2

I having trouble with finding some data on this page. I need the link of the main image, and the sub images. I also need the text under the 2 tabs "Ingridients et allergens" and "Mode d'empoli et conservation". It seems to me that these are iframes (or the same iframe) but whatever I tried returns an error. Help will be much appreciated.

Thanks in advance

Edit: Here is an example of a non-working code:

browser = webdriver.Firefox()
link = 'https://naturalia.fr/sardines-naturel-95g'
browser.get(link)

try:
    browser.find_element_by_xpath('''//*[@id="tab-label-ingredients_info-title"]''').click()
    descr = browser.find_element_by_class_name('cms-content')
    print('Description2: {}'.format(descr.text))
except Exception as e:
    print(e)

try:
    main_img = browser.find_element_by_xpath('''//*[@id="maincontent"]/div[2]/div[2]/div[2]/div/div[2]/div[2]/div[1]/div[3]/div[1]/img''').get_attribute('src')
    print(main_img)
except Exception as e:
    print(e)
2
  • 1
    Can you post what exactly you have tried so we can help going from there? Commented Aug 12, 2017 at 17:54
  • For example I tried finding the image by class name - "fotorama__stage" or even "fotorama__stage__frame fotorama_vertical_ratio fotorama__loaded fotorama__loaded--img magnify-wheel-loaded fotorama__active". I also tried xpath by using Chrome's "copy XPATH" option - but all of these return an exception.
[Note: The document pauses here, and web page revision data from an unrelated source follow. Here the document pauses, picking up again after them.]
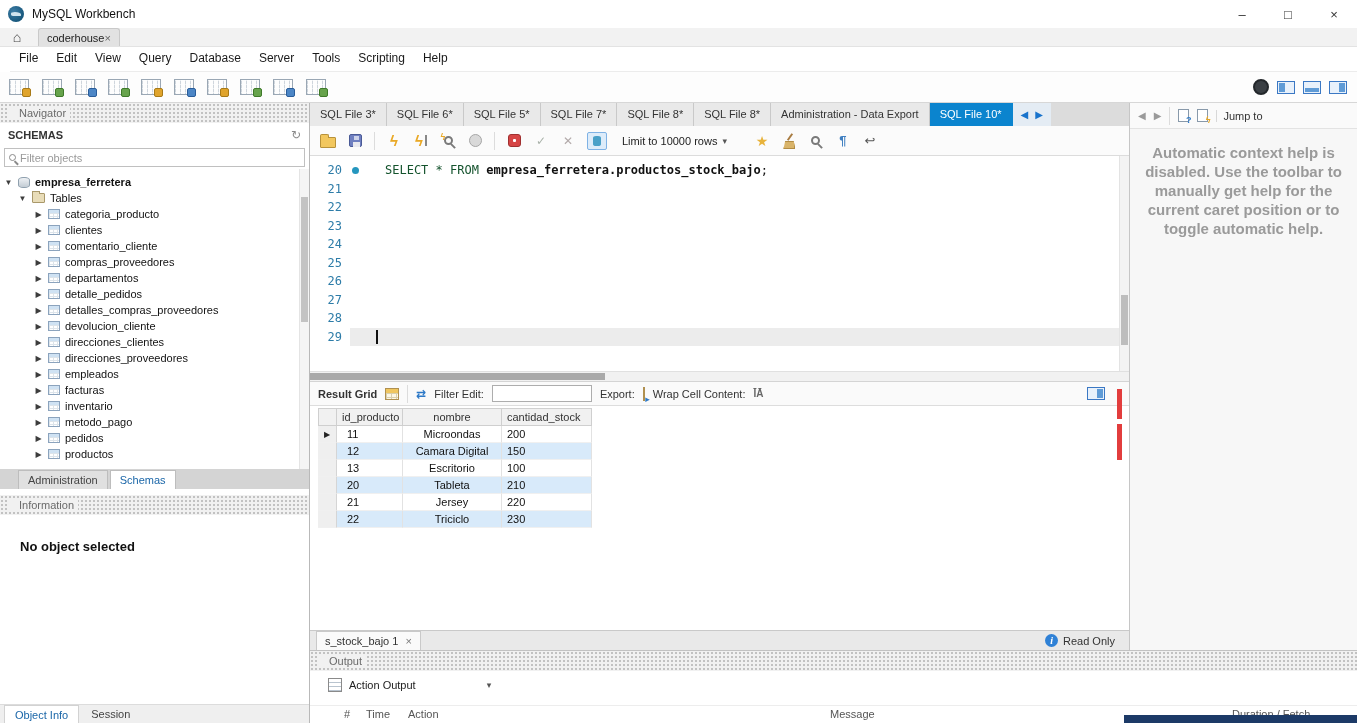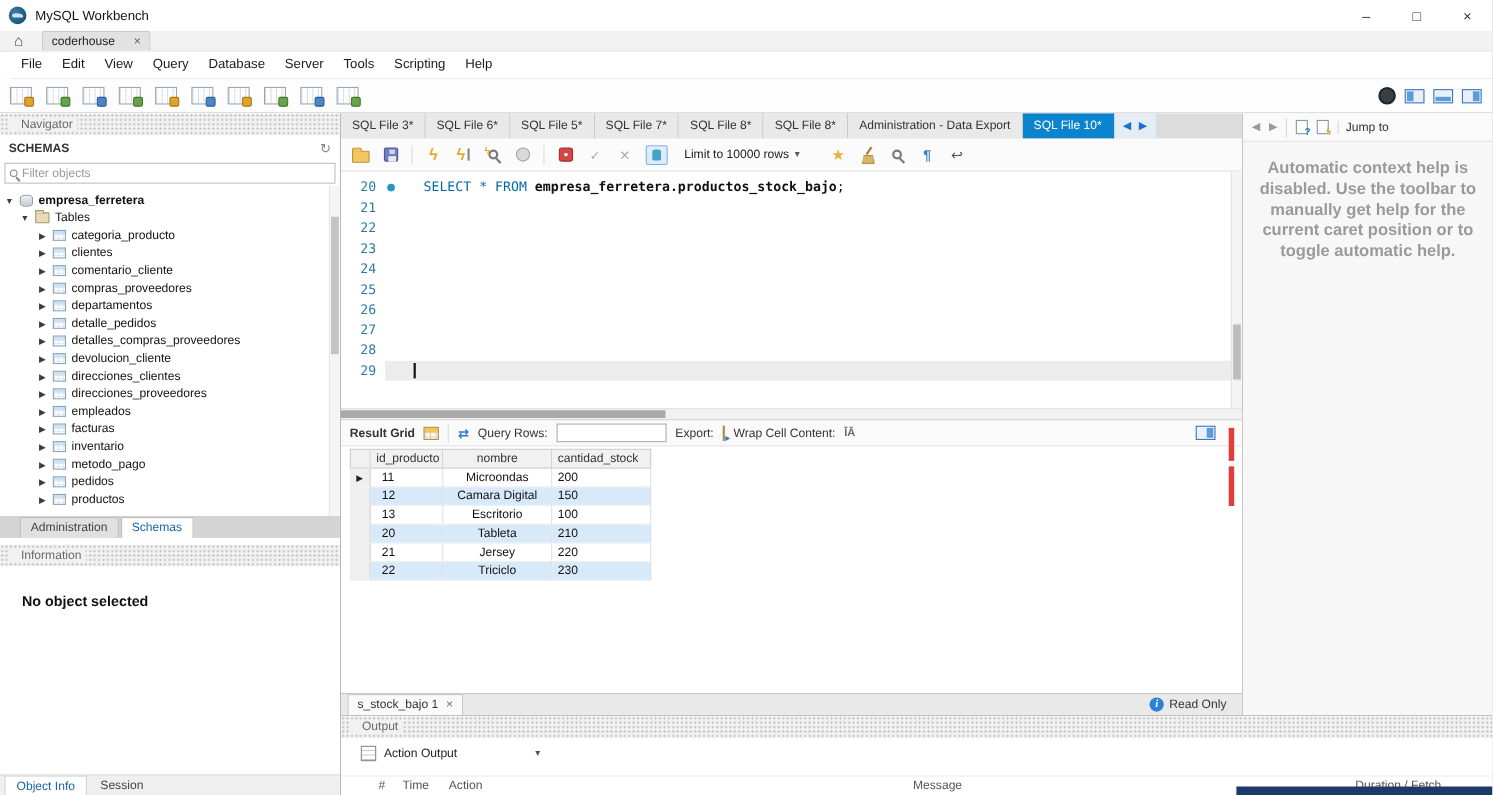--- a/index.html
+++ b/index.html
@@ -18,7 +18,7 @@
   
   .hometabs { height:19px; background:#f2f2f2; display:flex; align-items:flex-end; padding-left:4px; border-bottom:1px solid #e3e3e3; }
   .home-btn { width:26px; height:19px; display:flex; align-items:center; justify-content:center; font-size:14px; color:#444; }
-  .conn-tab { height:18px; background:#e2e2e2; border:1px solid #c9c9c9; border-bottom:none; border-radius:3px 3px 0 0; display:flex; align-items:center; padding:0 8px; gap:17px; margin-left:8px; font-size:11px; color:#222; }
+  .conn-tab { height:18px; background:#e2e2e2; border:1px solid #c9c9c9; border-bottom:none; border-radius:3px 3px 0 0; display:flex; align-items:center; padding:0 8px; gap:0; margin-left:8px; font-size:11px; color:#222; }
   .conn-tab .tab-close { color:#666; font-size:11px; }
 
   

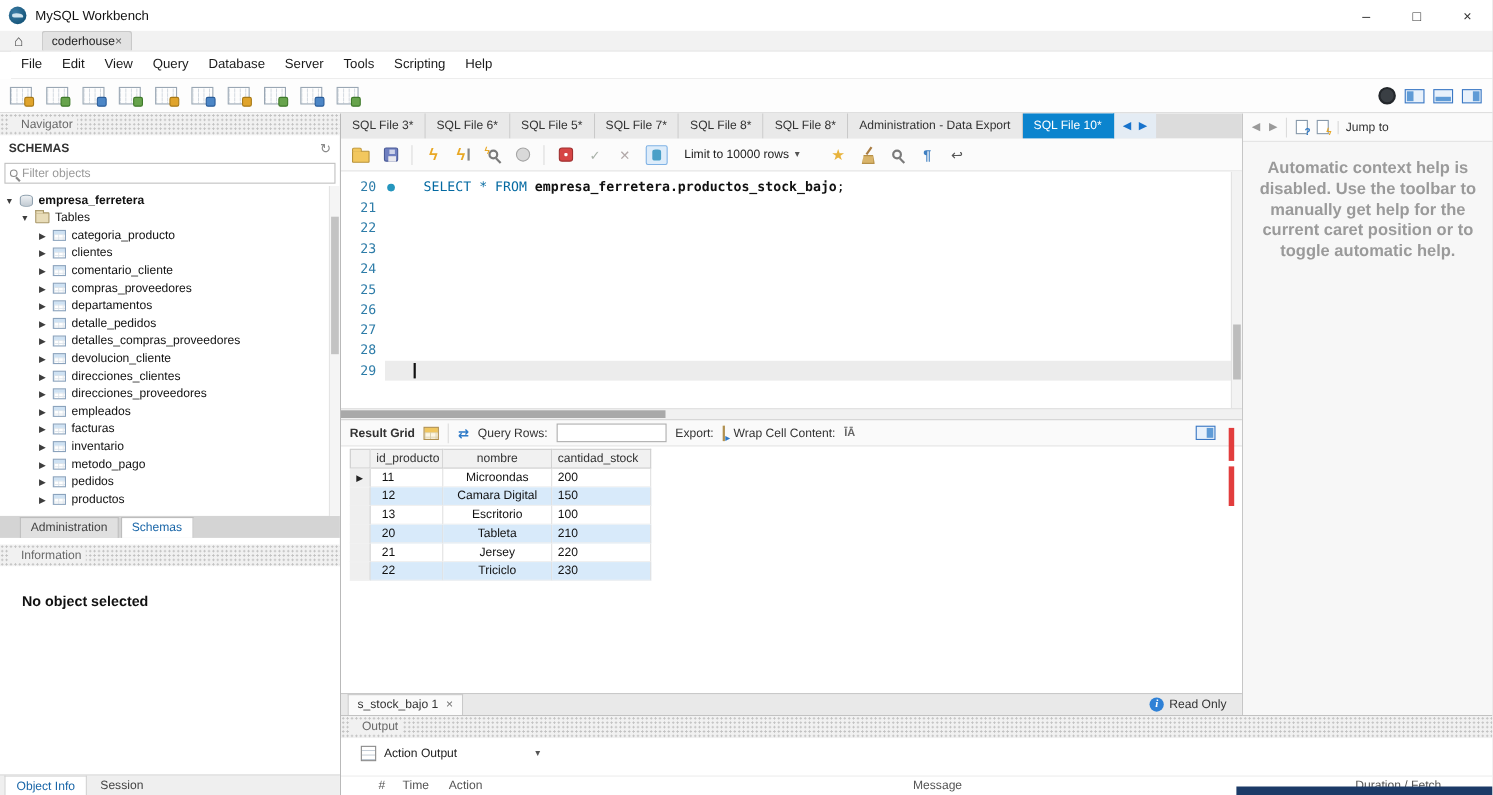--- a/index.html
+++ b/index.html
@@ -131,7 +131,7 @@
   .stmt-dot { width:7px; height:7px; border-radius:50%; background:#2596be; flex:0 0 auto; margin-left:2px; }
   .code-area { flex:1; height:100%; display:flex; align-items:center; padding-left:26px; font-family:"DejaVu Sans Mono",monospace; font-size:12px; white-space:pre; }
   .ed-row.current .code-area { background:#ececec; }
-  .kw { color:#0369a1; }
+  .kw { color:#14532d; }
   .ident { color:#111; font-weight:bold; }
   .semi { color:#111; }
   .cursor { display:inline-block; width:1.5px; height:14px; background:#111; }

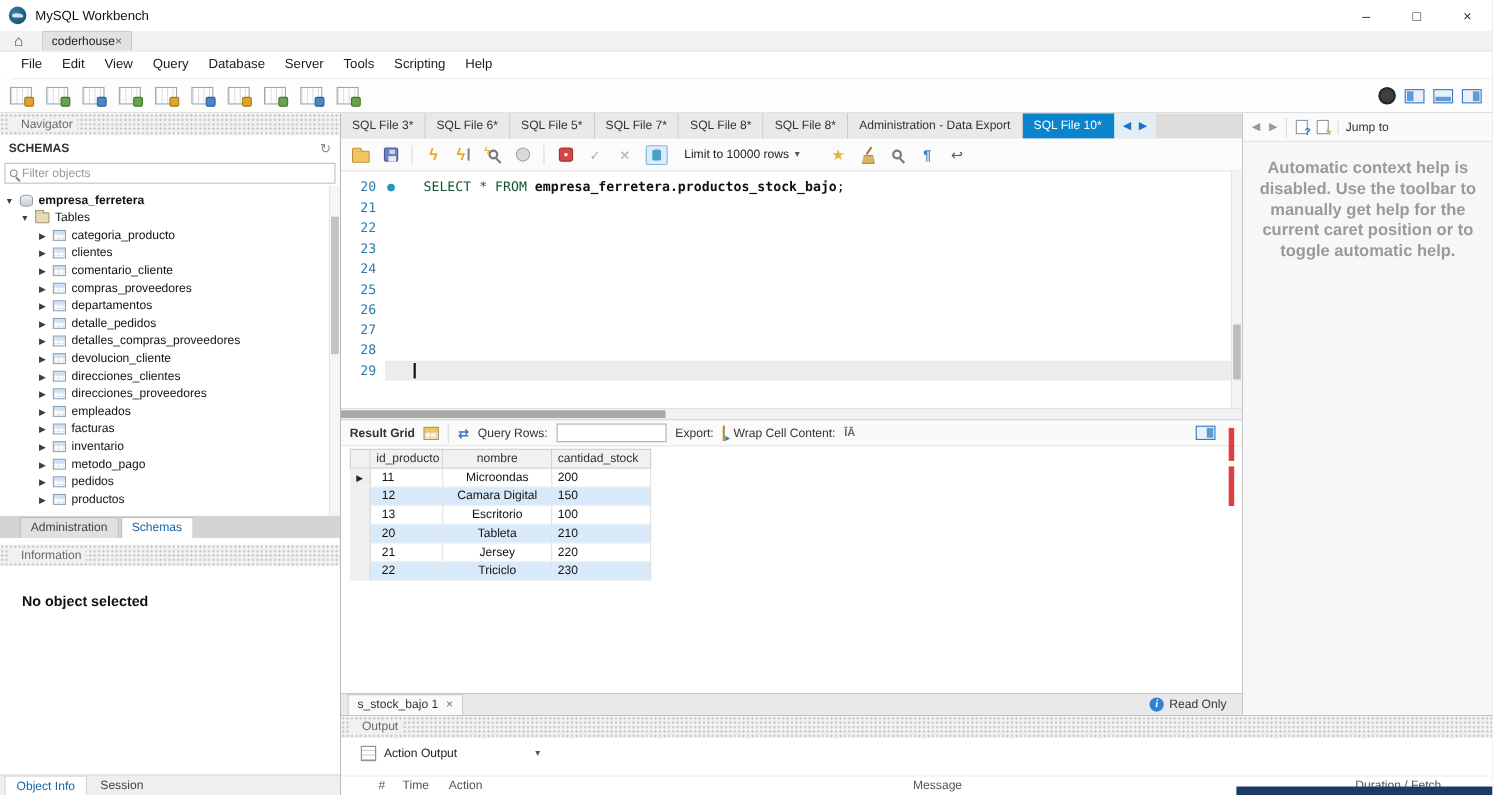--- a/index.html
+++ b/index.html
@@ -509,7 +509,7 @@
             <span class="icon-grid-sm"></span>
             <span class="sep"></span>
             <span class="icon-refresh">⇄</span>
-            <span>Query Rows:</span>
+            <span>Filter Edit:</span>
             <input class="filter-rows-input" type="text" value="" style="">
             <span>Export:</span>
             <span class="icon-export"><span class="icon-grid-sm"></span></span>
Commented Aug 12, 2017 at 18:03

1 Answer 1

2

You can find the image url using the xpath to the img tag and then accessing it's src attribute:

>>> driver.find_element_by_xpath('''//*[@id="maincontent"]/div[2]/div[2]/div[2]/div/div[2]/div[2]/div[1]/div[3]/div[1]/img''').get_attribute('src')
'https://naturalia.fr/media/catalog/product/cache/image/368x414/e9c3970ab036de70892d86c6d221abfe/3/2/3263670138016.1-0001.jpg'

For the text under the tabs, first click on them and then proceed to extract the text finding the class "cms-content":

>>> driver.find_element_by_xpath('''//*[@id="tab-label-ingredients_info-title"]''').click()
>>> mytext = driver.find_element_by_class_name("cms-content").text
>>> print(mytext)

Sardines, eau, citron* (pulpe, zeste et jus), sel de mer, thym*, fenouil*, persil*, laurier*.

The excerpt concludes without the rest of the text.